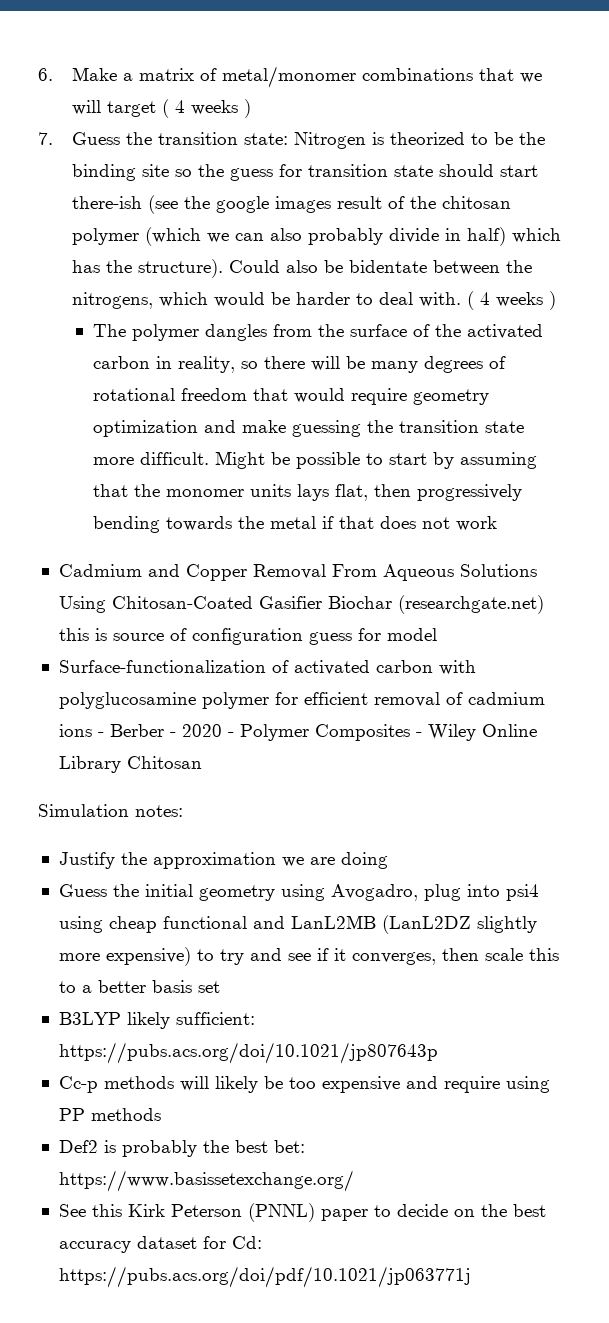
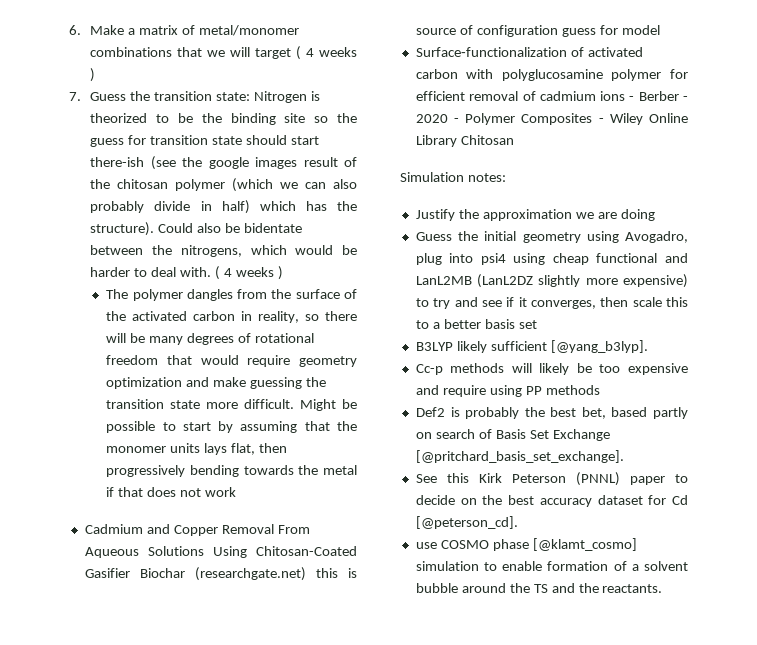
- B3LYP likely sufficient: https://pubs.acs.org/doi/10.1021/jp807643p
+ B3LYP likely sufficient [@yang_b3lyp].
- Def2 is probably the best bet: https://www.basissetexchange.org/
+ Def2 is probably the best bet, based partly on search of Basis Set Exchange [@pritchard_basis_set_exchange].
- See this Kirk Peterson (PNNL) paper to decide on the best accuracy dataset for Cd: https://pubs.acs.org/doi/pdf/10.1021/jp063771j
+ See this Kirk Peterson (PNNL) paper to decide on the best accuracy dataset for Cd [@peterson_cd].
+ use COSMO phase [@klamt_cosmo] simulation to enable formation of a solvent bubble around the TS and the reactants.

========================

Assigned task :: Search the material above for the word "https", then copy each line that holds it.

Result of the task ::
- B3LYP likely sufficient: https://pubs.acs.org/doi/10.1021/jp807643p
- Def2 is probably the best bet: https://www.basissetexchange.org/
- See this Kirk Peterson (PNNL) paper to decide on the best accuracy dataset for Cd: https://pubs.acs.org/doi/pdf/10.1021/jp063771j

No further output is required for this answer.